Items from a dataset:
'''

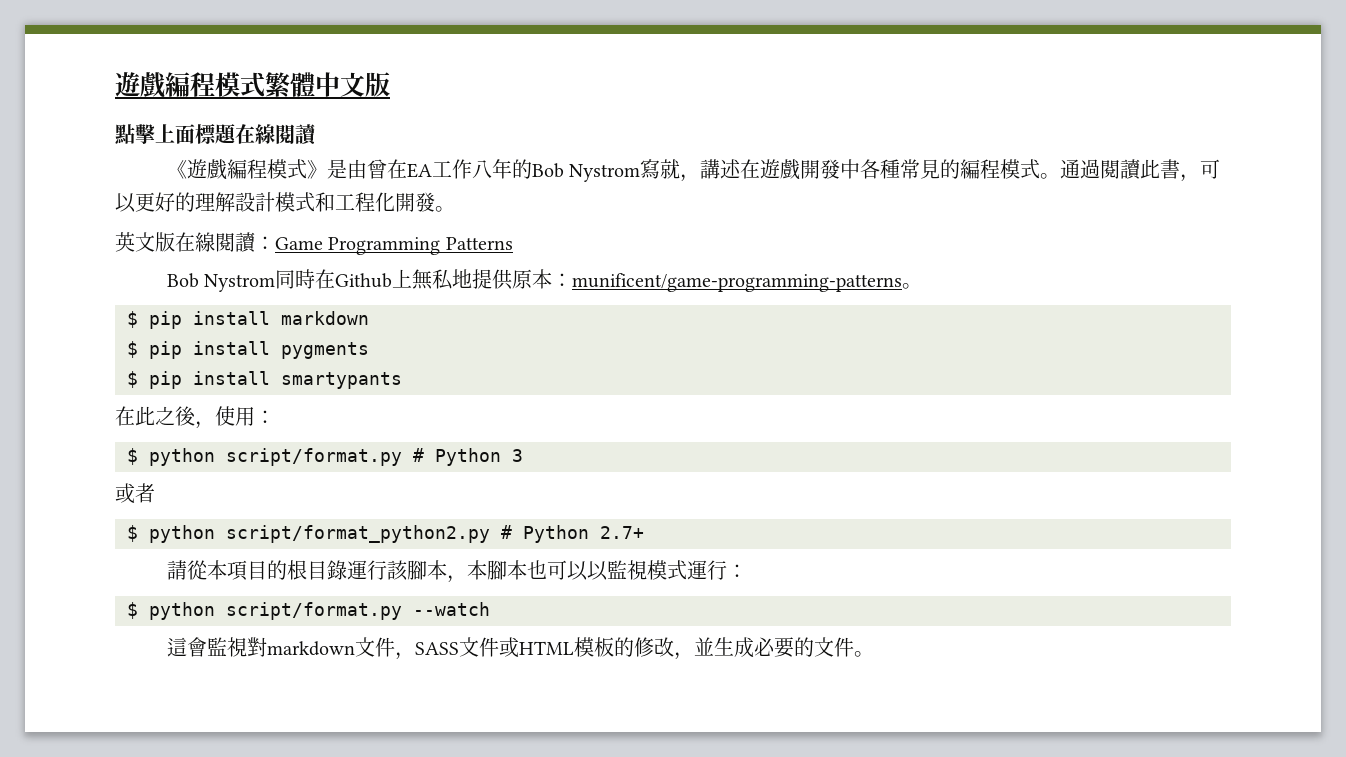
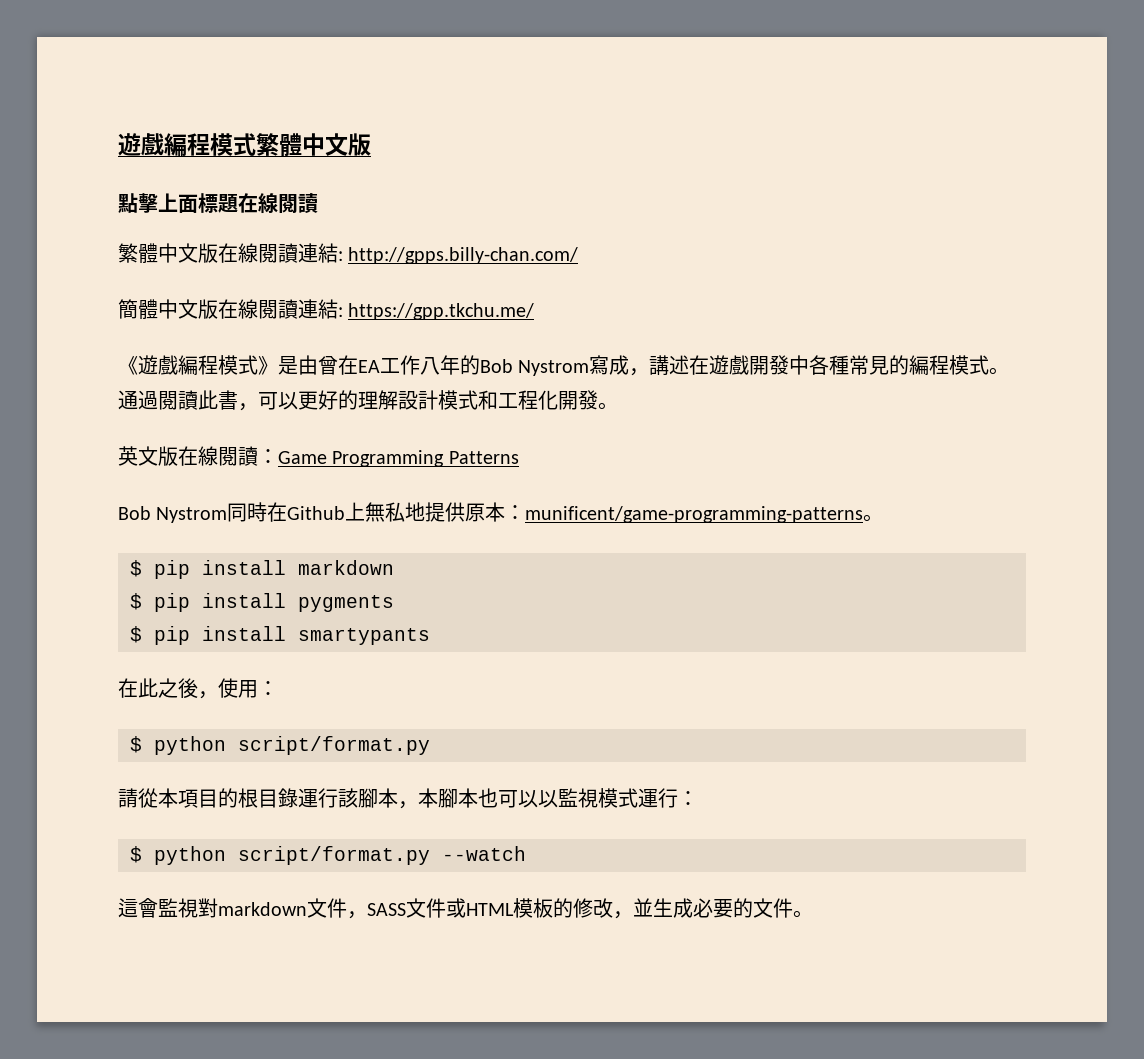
(317, 134) none -> [118,243,579,264] [118,299,535,320] // 繁體中文版在線閱讀連結: http://gpps.billy-chan.com/ // 簡體中文版在線閱讀連結: https://gpp.tkchu.me/
[660,159,681,179] 就 -> [609,355,630,375] 成
[413,448,523,466] [115,483,155,504] [127,525,644,543] # Python 3 // 或者 // $ python script/format_python2.py # Python 2.7+ -> (430, 745) none

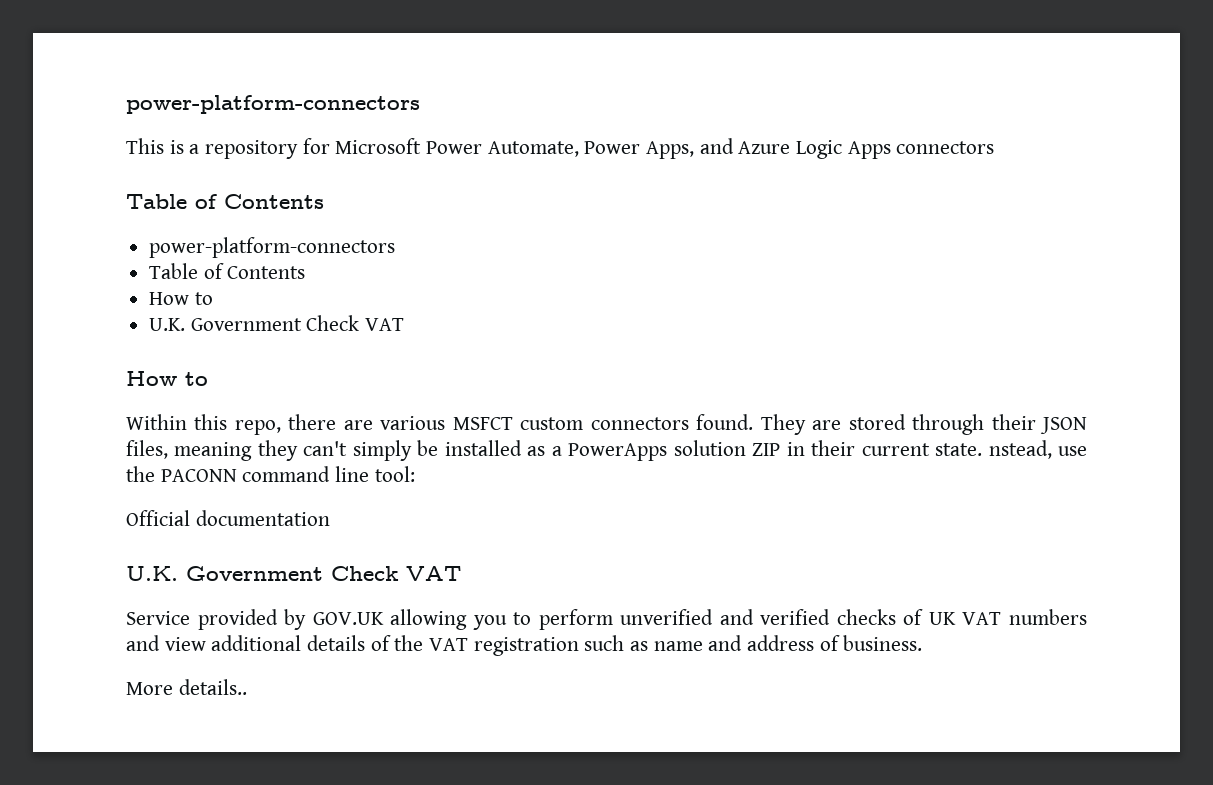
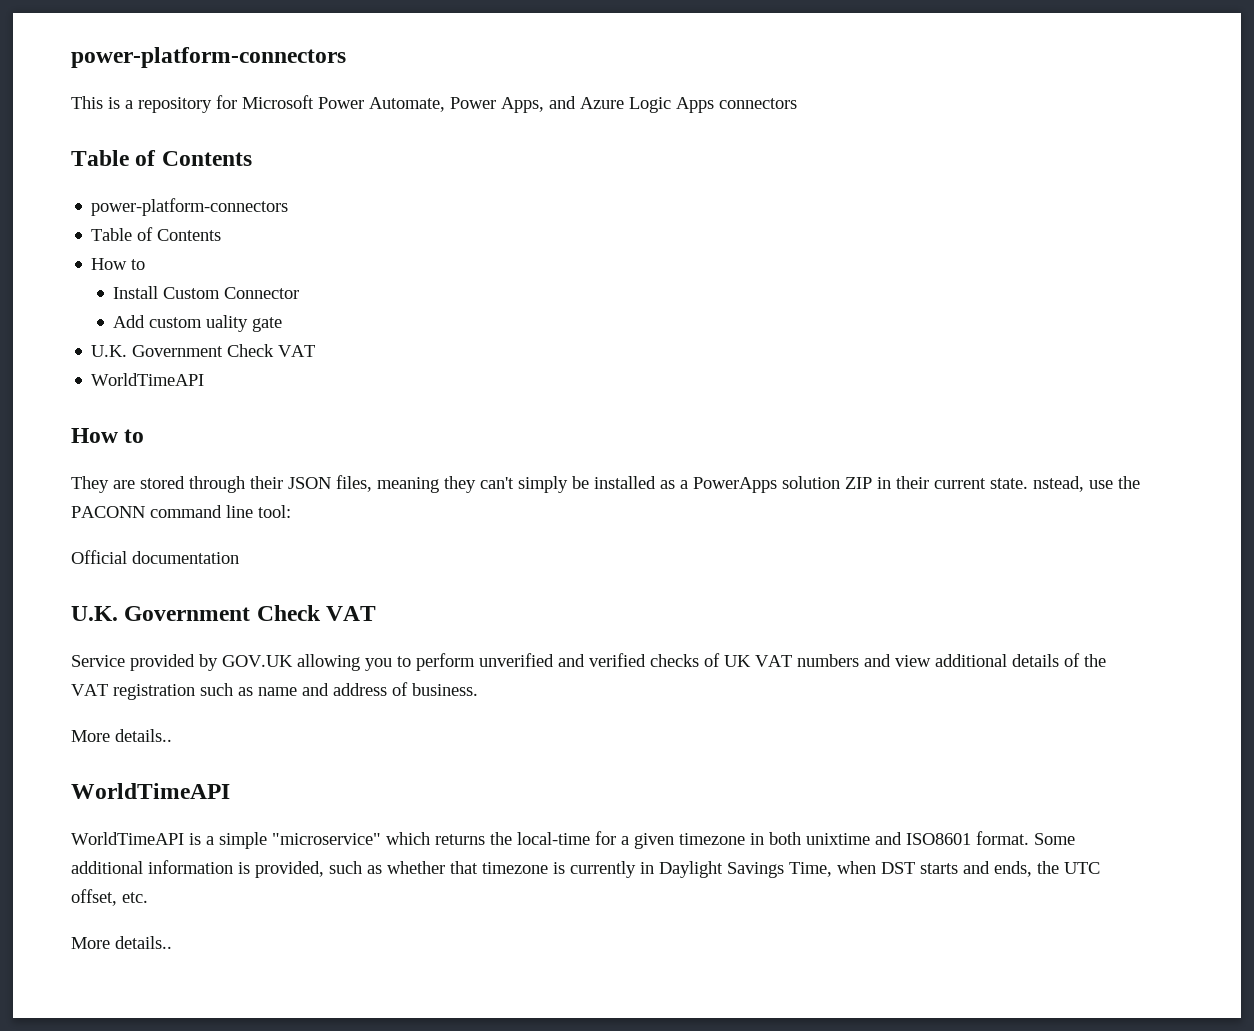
[149,315,405,331] [126,371,208,386] [126,414,754,435] // U.K. Government Check VAT // How to // Within this repo, there are various MSFCT custom connectors found. -> [113,286,300,299] [113,315,283,332] [91,344,316,357] [91,373,205,386] [71,428,145,443] // Install Custom Connector // Add custom uality gate // U.K. Government Check VAT // WorldTimeAPI // How to //
(247, 687) none -> [71,783,230,799] [71,831,1075,849] [71,860,1100,878] [71,889,148,906] [71,936,172,949] // WorldTimeAPI // WorldTimeAPI is a simple "microservice" which returns the local-time for a given timezone in both unixtime and ISO8601 format. Some additional information is provided, such as whether that timezone is currently in Daylight Savings Time, when DST starts and ends, the UTC offset, etc. // More details..

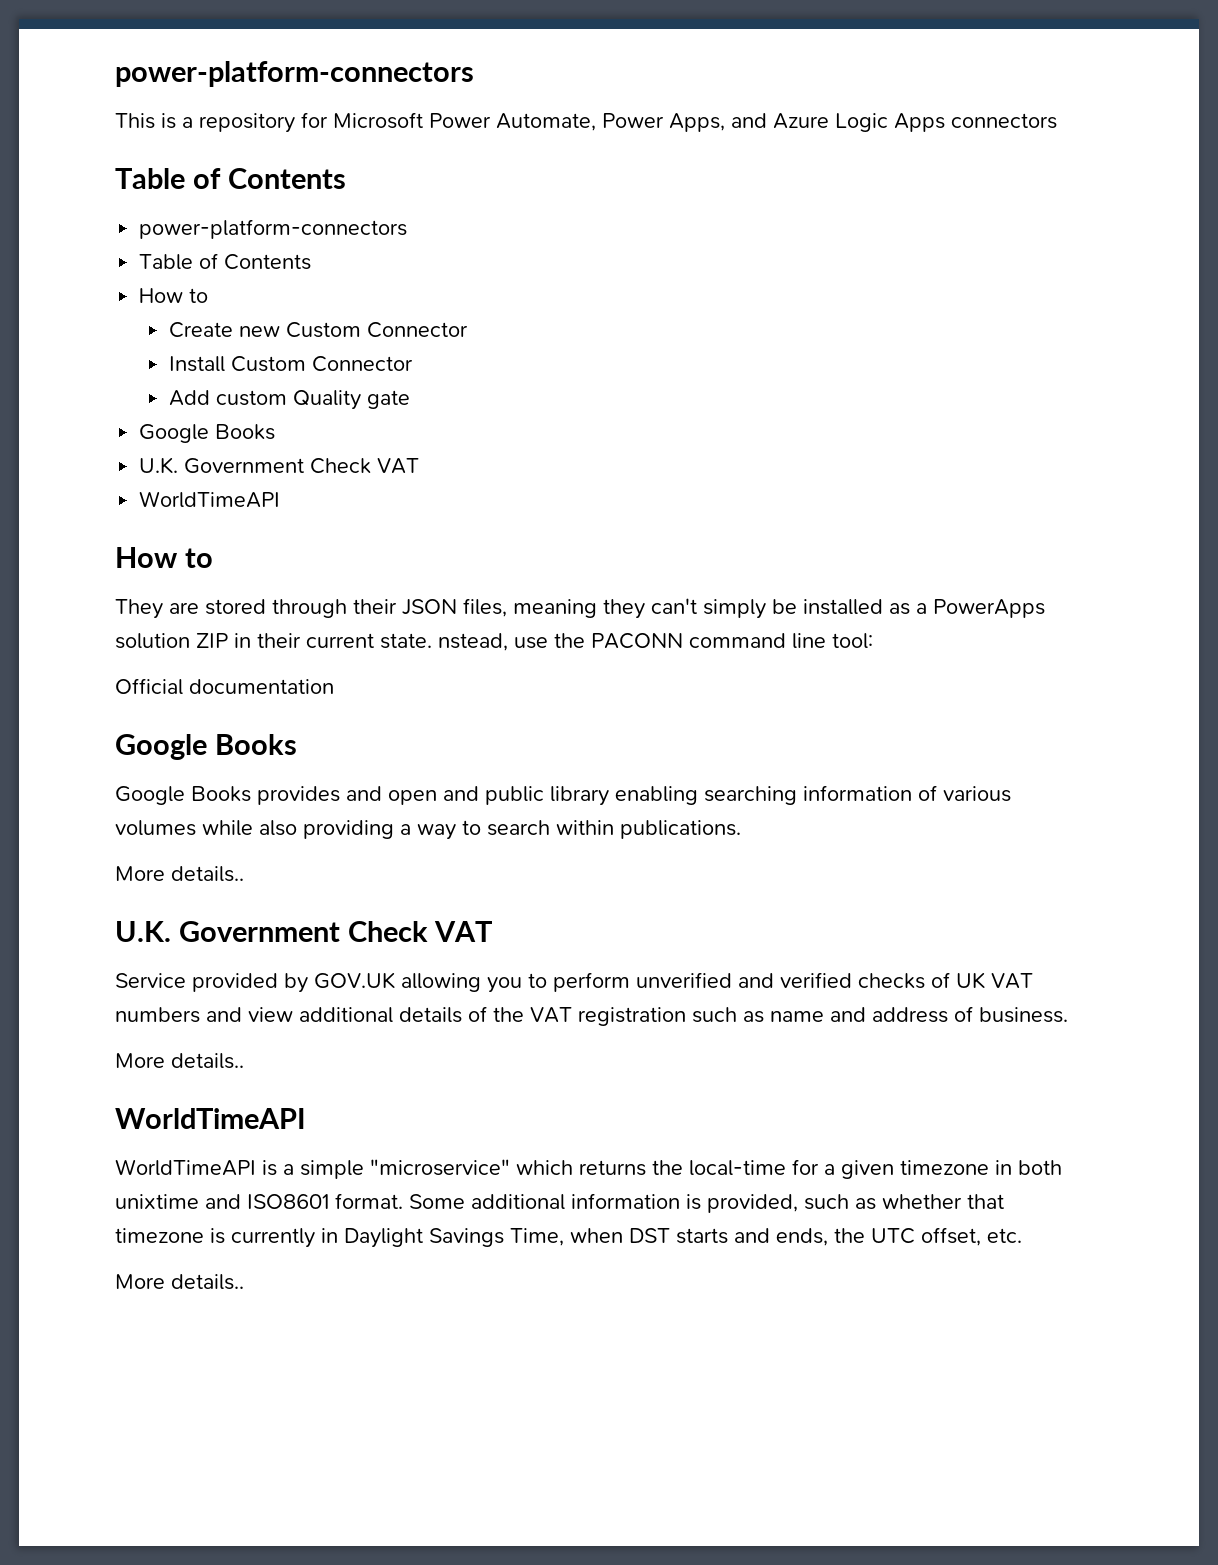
(146, 264) none -> [168,322,468,338] // Create new Custom Connector
[206,315,249,332] uality -> [292,390,361,410] Quality
(283, 324) none -> [139,424,276,443] // Google Books
(239, 557) none -> [115,734,297,760] [115,785,1011,806] [115,820,741,840] [115,866,244,882] // Google Books // Google Books provides and open and public library enabling searching information of various volumes while also providing a way to search within publications. // More details..

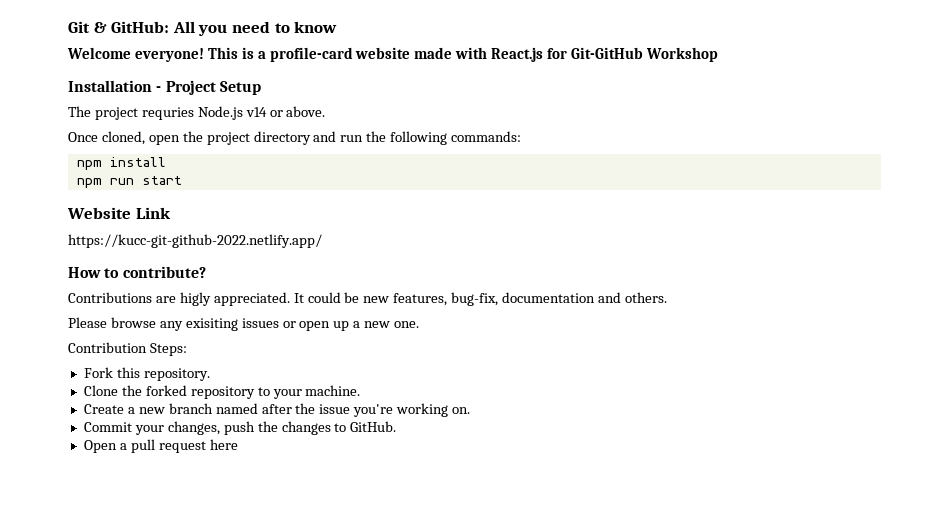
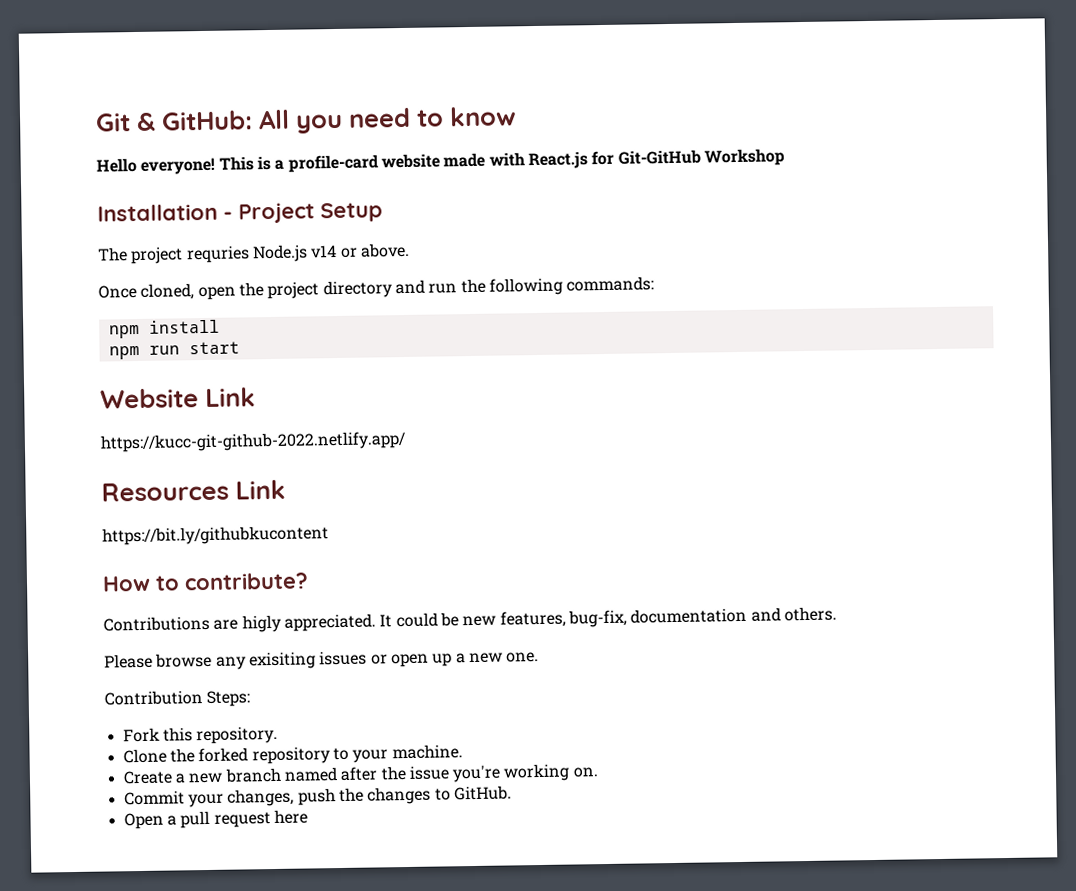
[67,47,131,59] Welcome -> [96,157,137,173] Hello
(322, 241) none -> [101,479,286,502] [102,525,329,546] // Resources Link // https://bit.ly/githubkucontent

'''

◆ PROBLEM DESCRIPTION:
Please give an exact copy of the lines from the line containing "[206,315,249,332] uality ->" through the end of the records above, pictures excluded.

◆ RESULT OF THIS EXERCISE:
[206,315,249,332] uality -> [292,390,361,410] Quality
(283, 324) none -> [139,424,276,443] // Google Books
(239, 557) none -> [115,734,297,760] [115,785,1011,806] [115,820,741,840] [115,866,244,882] // Google Books // Google Books provides and open and public library enabling searching information of various volumes while also providing a way to search within publications. // More details..

[67,47,131,59] Welcome -> [96,157,137,173] Hello
(322, 241) none -> [101,479,286,502] [102,525,329,546] // Resources Link // https://bit.ly/githubkucontent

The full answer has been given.